Germ cell ovarian cancer: An abnormal mass of tissue that forms in germ (egg) cells in the ovary. These tumors usually occur in teenage girls or young women, usually affect just one ovary, and can be benign (not cancer) or malignant (cancer). The most common ovarian germ cell tumor is called dysgerminoma.
Gynecologic cancer: Cancer of the female reproductive tract, including the ovaries, cervix, endometrium, fallopian tubes, uterus, and vagina.
Gynecologic Oncologist: A doctor who specializes in treating cancers of the female reproductive organs. The training to become a gynecologic oncologist is first that of an obstetrician/gynecologist, followed by 2-4 years of training in all effective forms of treatment of gynecologic cancers and experimental treatments, as well as in the biology and pathology of gynecologic cancers. Gynecologic oncologists are expert surgeons.
Hematologist: A doctor who specializes in treating blood disorders.
Histology: The study of cells and tissue on the microscopic level.
Hormones: Naturally occurring substances made by glands in the body. Hormones circulate in the bloodstream and control the actions of certain cells or organs.
Hormone therapy: Treatment that removes female hormones or blocks their action as a way to prevent ovarian cancer cells from getting or using the hormones they may need. For certain conditions such as menopause, hormones are given to adjust low hormone levels.
Hospice: A type and philosophy of care that focuses on the relief of a terminally ill or seriously ill patient’s symptoms, rather than on the cure of the disease.
HRT: Hormones (estrogen, progesterone, or both) given to women after menopause to replace the hormones no longer produced by the ovaries. Also called hormone replacement therapy and menopausal hormone therapy.
Hycamtin: Trade name for the drug topotecan.
Hysterectomy: Surgery to remove the uterus and, sometimes, the cervix. When the uterus and cervix are removed, it is called a total hysterectomy. When only the uterus is removed, it is called a partial hysterectomy.
Immunotherapy: Treatment to boost or restore the ability of the immune system to fight cancer, infections, and other diseases. Also used to lessen the side effects that may be caused by some other cancer treatments.
Induction therapy: Initial treatment used to reduce ovarian cancer. Induction therapy is followed by other treatments, such as chemotherapy, to get rid of cancer that remains. Also called first-line therapy, primary therapy, and primary treatment.

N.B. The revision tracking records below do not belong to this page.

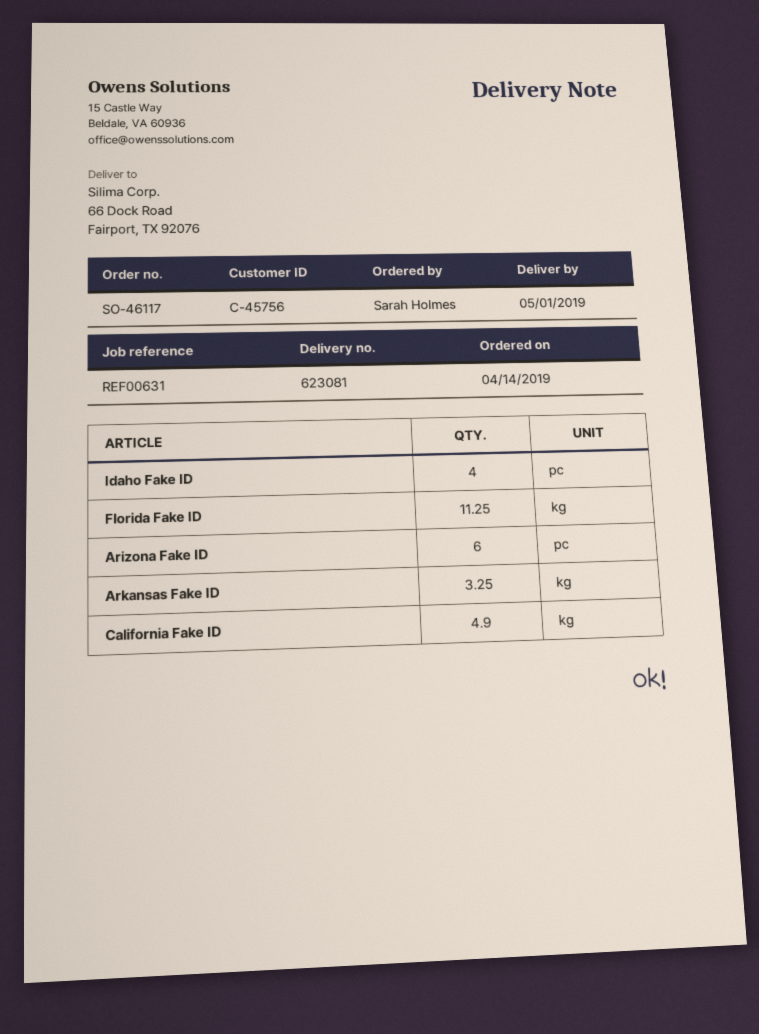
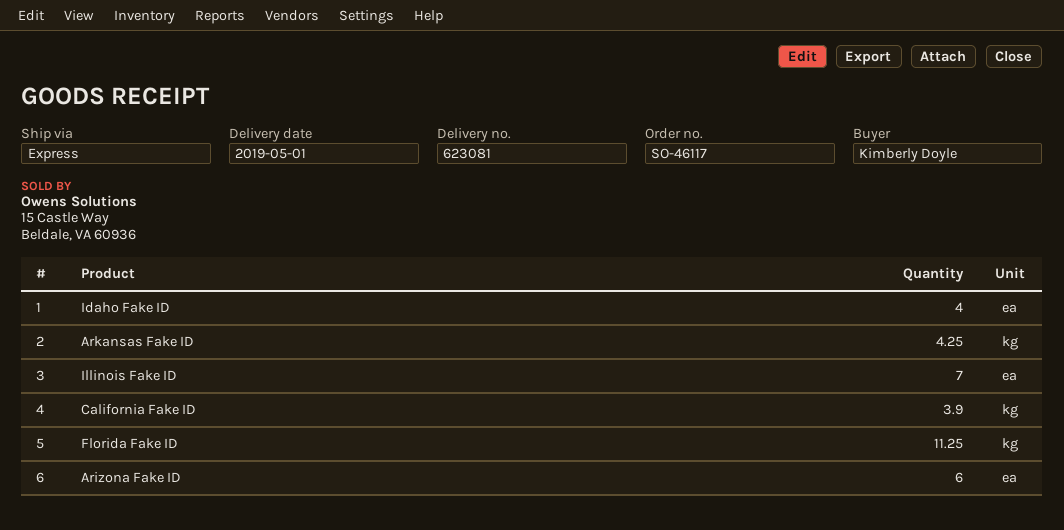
ordered by: Sarah Holmes -> Kimberly Doyle
Arkansas Fake ID: 3.25 -> 4.25
California Fake ID: 4.9 -> 3.9
Illinois Fake ID: none -> 7

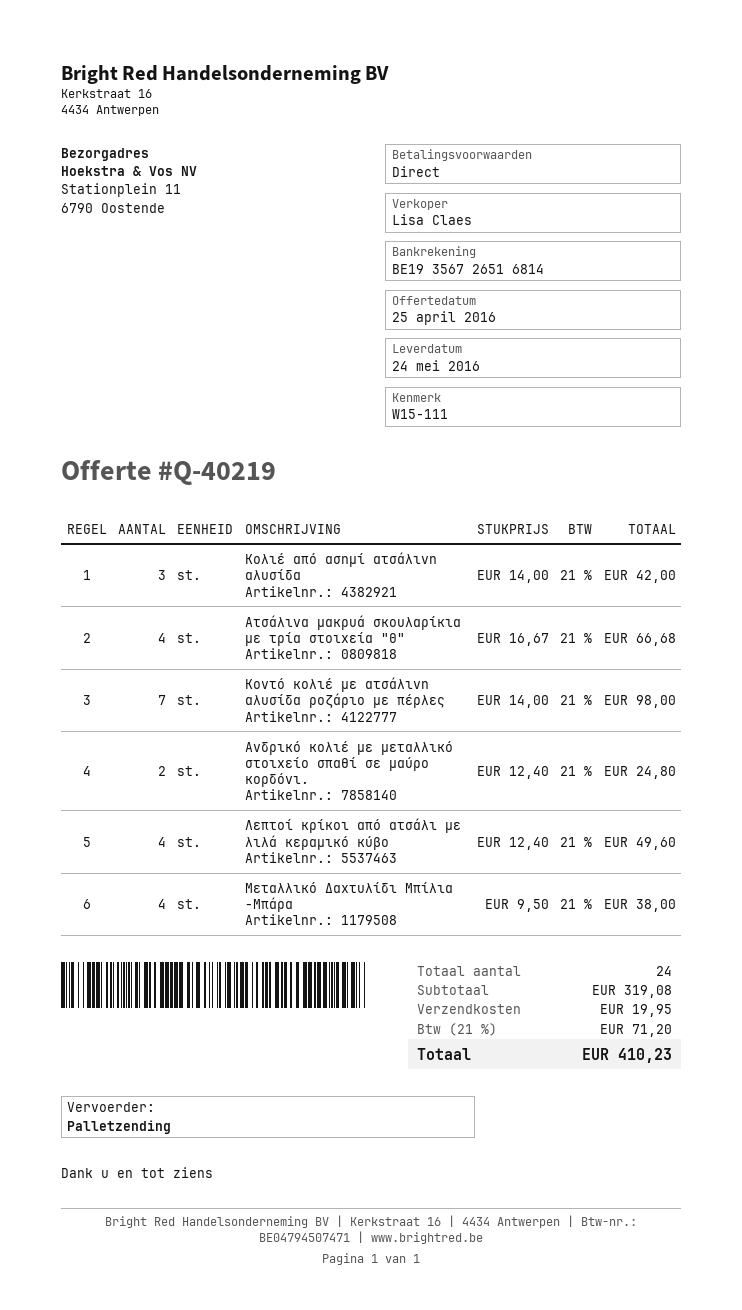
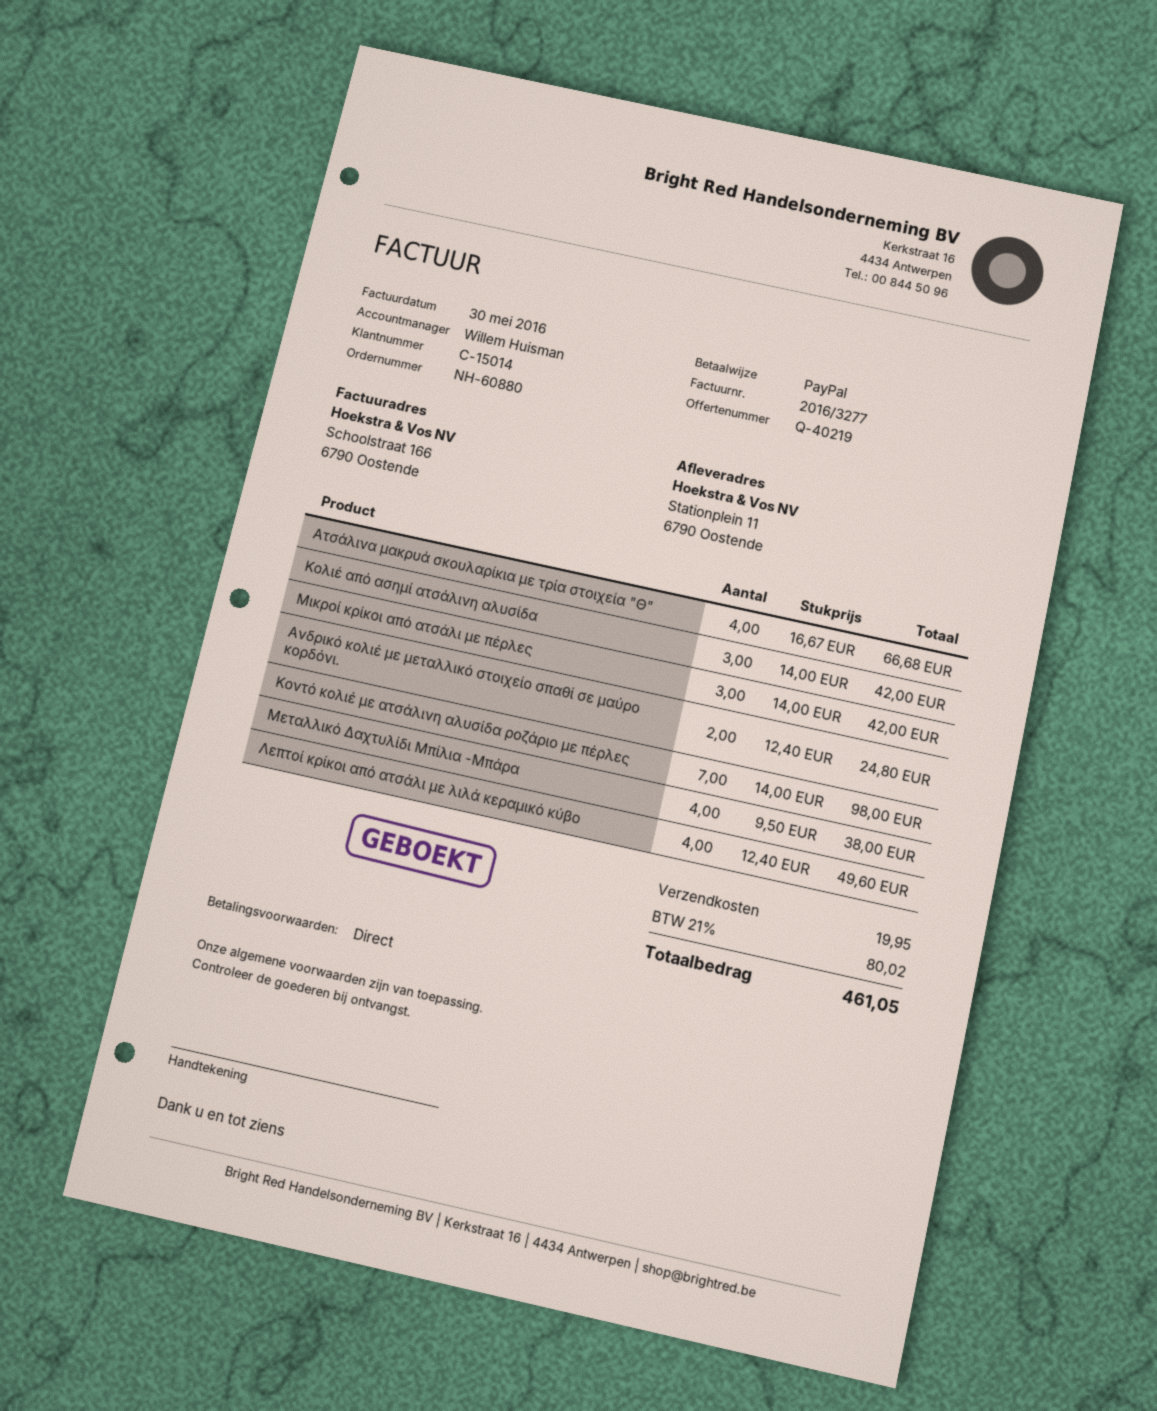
sales rep: Lisa Claes -> Willem Huisman
Μικροί κρίκοι από ατσάλι με πέρλες: none -> 3 x 14.00 = 42.00
tax: 21% = 71.20 -> 21% = 80.02
total: 410.23 -> 461.05

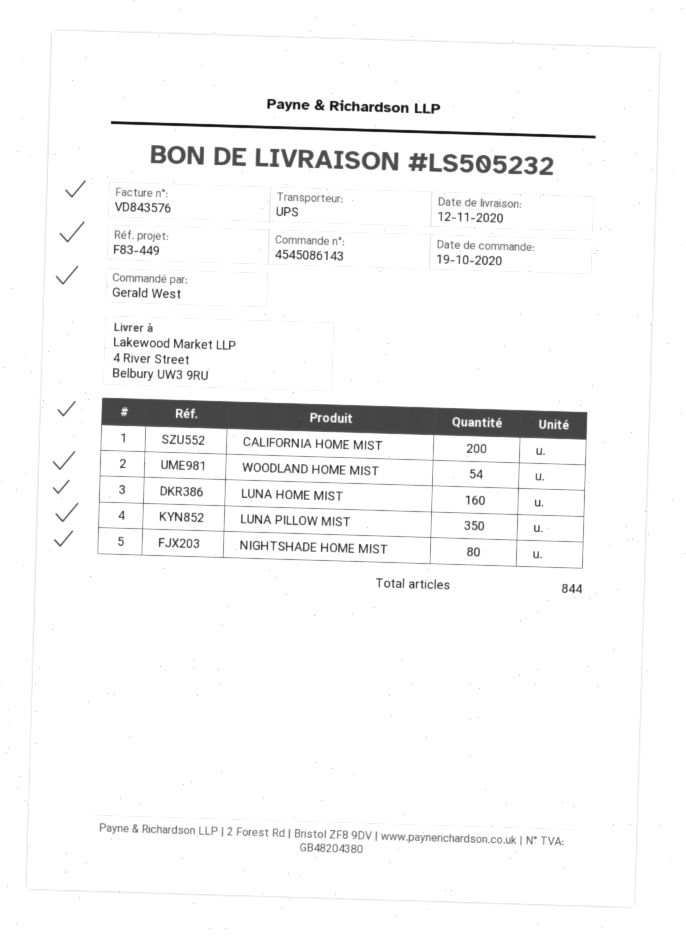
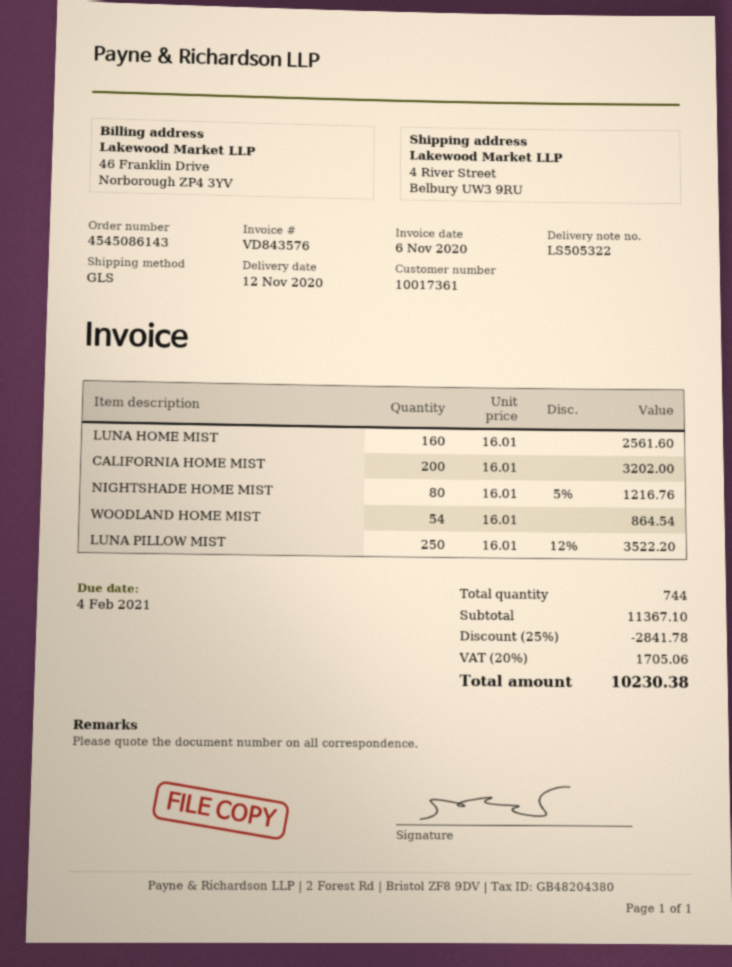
delivery note number: LS505232 -> LS505322
shipping method: UPS -> GLS
LUNA PILLOW MIST: 350 -> 250
total quantity: 844 -> 744

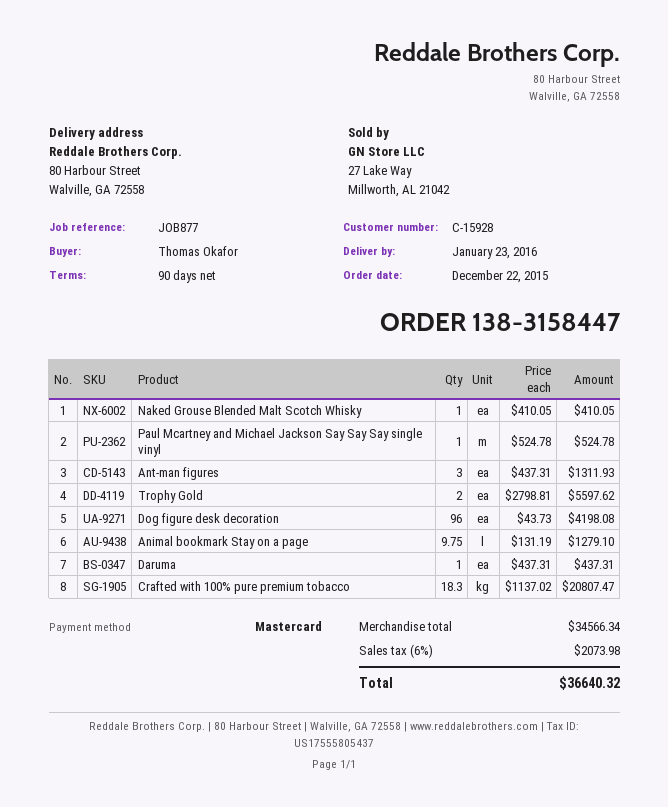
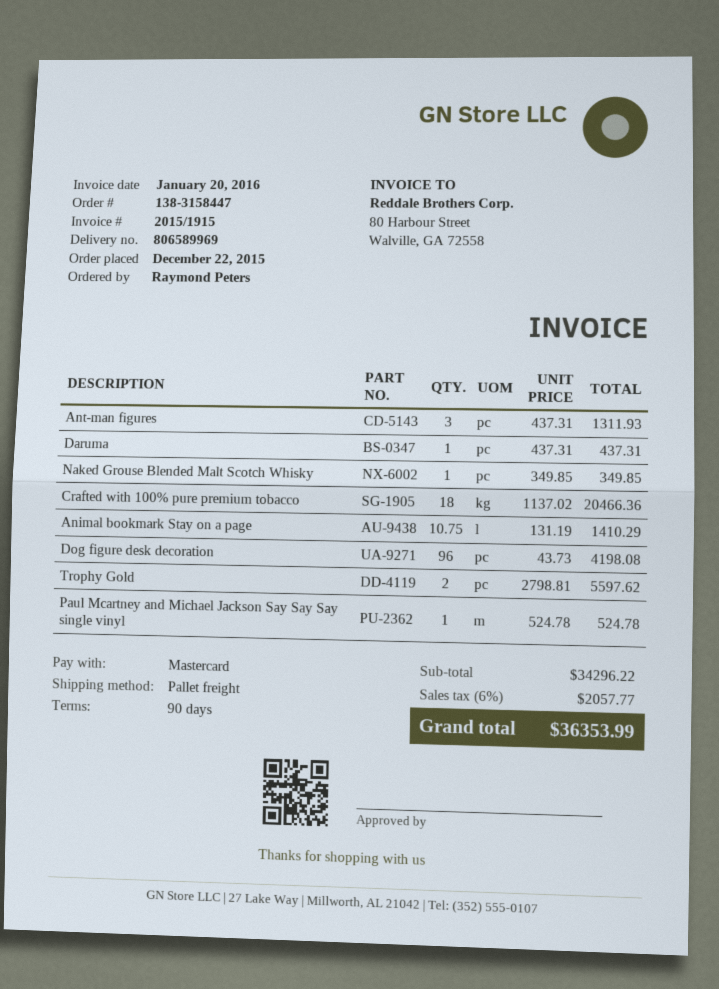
ordered by: Thomas Okafor -> Raymond Peters
Naked Grouse Blended Malt Scotch Whisky: 1 x 410.05 = 410.05 -> 1 x 349.85 = 349.85
Animal bookmark Stay on a page: 9.75 x 131.19 = 1279.10 -> 10.75 x 131.19 = 1410.29
Crafted with 100% pure premium tobacco: 18.3 x 1137.02 = 20807.47 -> 18 x 1137.02 = 20466.36
subtotal: 34566.34 -> 34296.22
tax: 6% = 2073.98 -> 6% = 2057.77
total: 36640.32 -> 36353.99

Informed consent: A process by which individuals are given important information, including possible risks and benefits, about a medical procedure, a clinical trial, or genetic testing. This is to help them decide if they want to be treated, tested or take part in the trial.
Infusion: A method of putting fluids, including drugs, into the bloodstream. Also called intravenous infusion.
Integrative medicine: A type of medical care that combines conventional (standard) medical treatment with complementary and alternative (CAM) therapies that have been shown to be safe and effective. CAM therapies treat the mind, body, and spirit.
Intraperitoneal (IP) chemotherapy: Treatment in which chemotherapy is delivered directly into the abdomen through a thin tube.
Intravenous: Into or within a vein. It usually refers to a way of giving a drug through a needle or tube inserted into a vein. Also called IV.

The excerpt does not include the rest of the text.